No, no, that exactly I meant. That these quotes can be absolutely
*correct* (without any humor) and at the same time -- not (if we will
talk about exactly JS abstraction). But users of libraries (as the
same you -- a user of ECMAScript programming language -- which is a
very high abstraction in contrast with e.g. C or Assembler) have all
rights do not even *think* about some previous abstraction levels.
Only if they interested in them, that's another question.
So the main point of this question is in the *point of view* on all
these talks, discussions, defenses of something and so on. You think
that in the past some Assembler programmers didn't talk something like
"WTF is C? That's slow crap? Don't use it "C Monkeys", use old good
Assembler". But this meaning hardly can be named as advanced
professional. What the most funny, Assembler itself is already a very
high abstraction (before it there are HEX- and BIN- codes programming
(which are also very high abstractions, because human can understand
it), and before that -- programming with cords).
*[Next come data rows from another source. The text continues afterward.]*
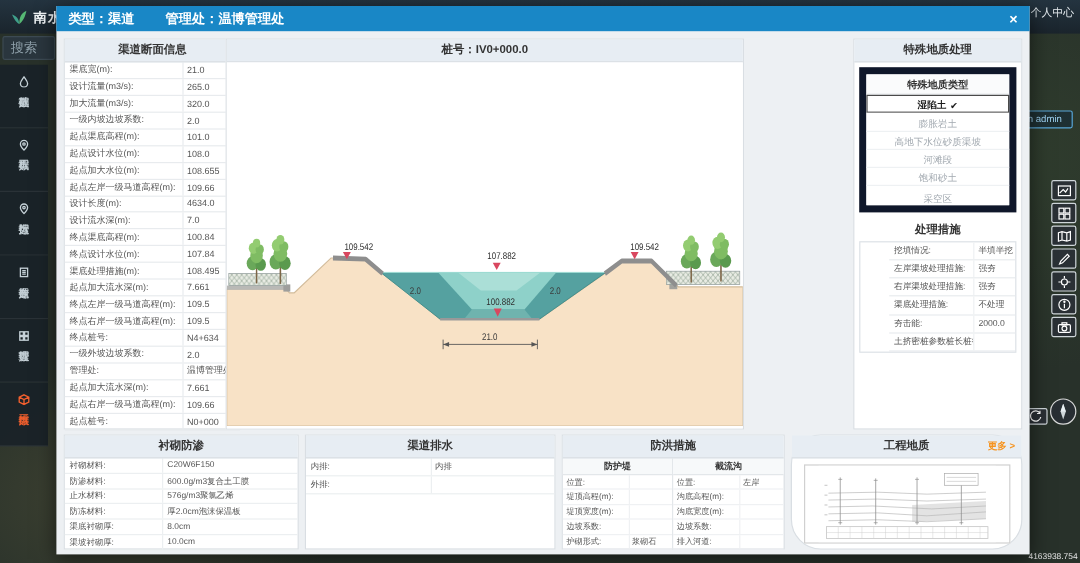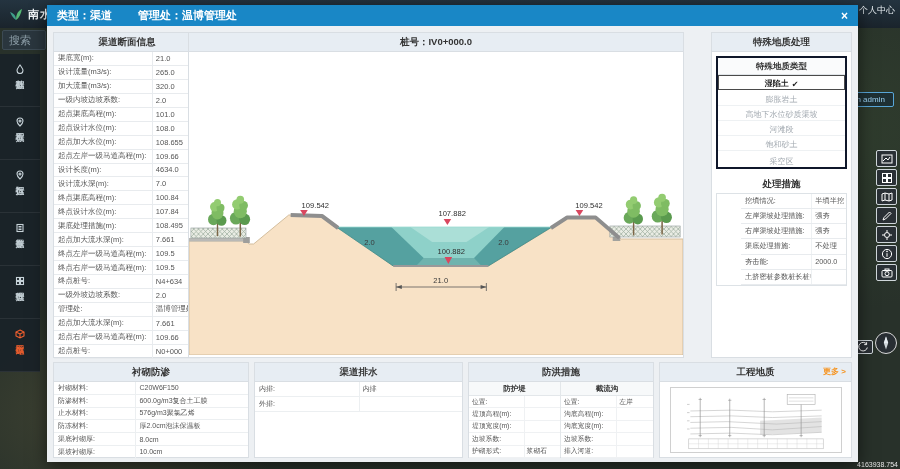"桩号：IV0+000.0" .center-panel { width: 496px -> 432px }
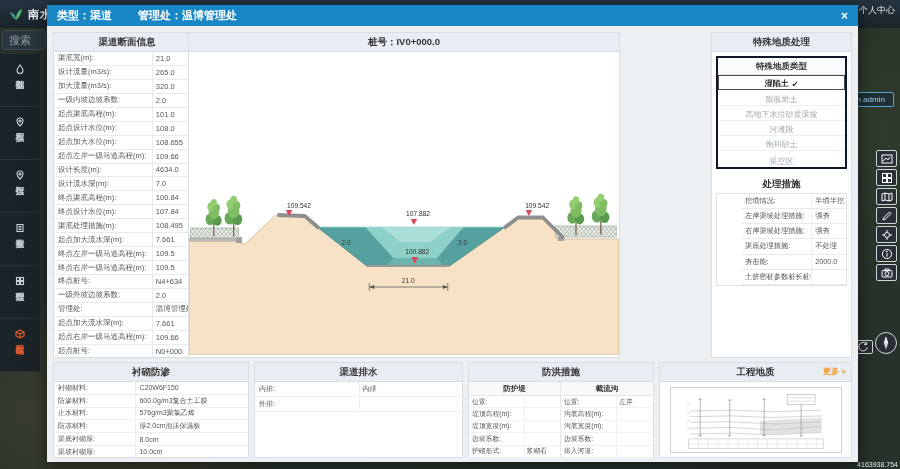"特殊地质类型" .geo-type-box { border: 2px solid #0f172a -> 6px solid #0f172a }
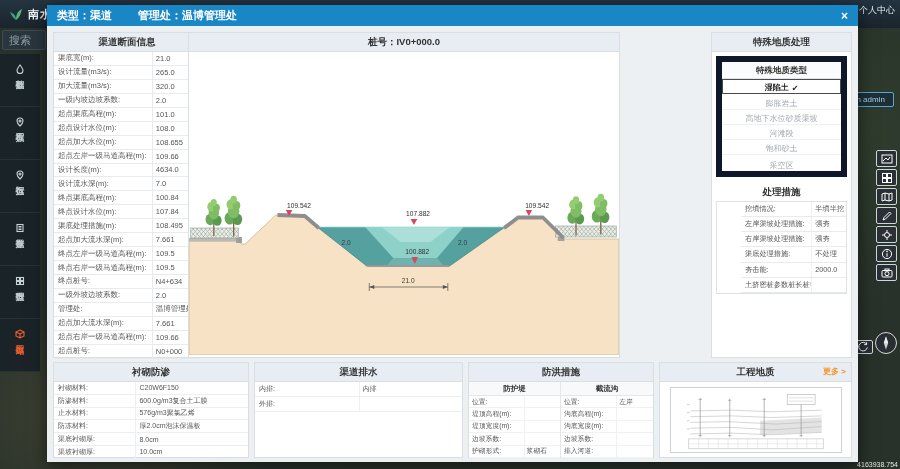"工程地质" .panel-geop { border-radius: none -> 25px }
What benefits will some have if he know some previous abstraction
level? Of course benefits are obvious. You can more powerfully use the
system, implement additional stuff (e.g. my C++ colleague which wrote
some additional modules for SpiderMonkey on C in my previous project
-- so we have some augmented SpiderMonkey engine), to repair if
something will go wrong on "low" abstraction level and so on.
But that doesn't mean that user of some concrete abstraction layer
should know all the stuff of previous level. Otherwise, the fair
question will be about all other previous abstraction levels (do you
program every day on HEX-codes? I mean not to pass the exams in the
University, but -- every day and spread it as the only one correct way
and all others -- are "monkeys"? I guess not).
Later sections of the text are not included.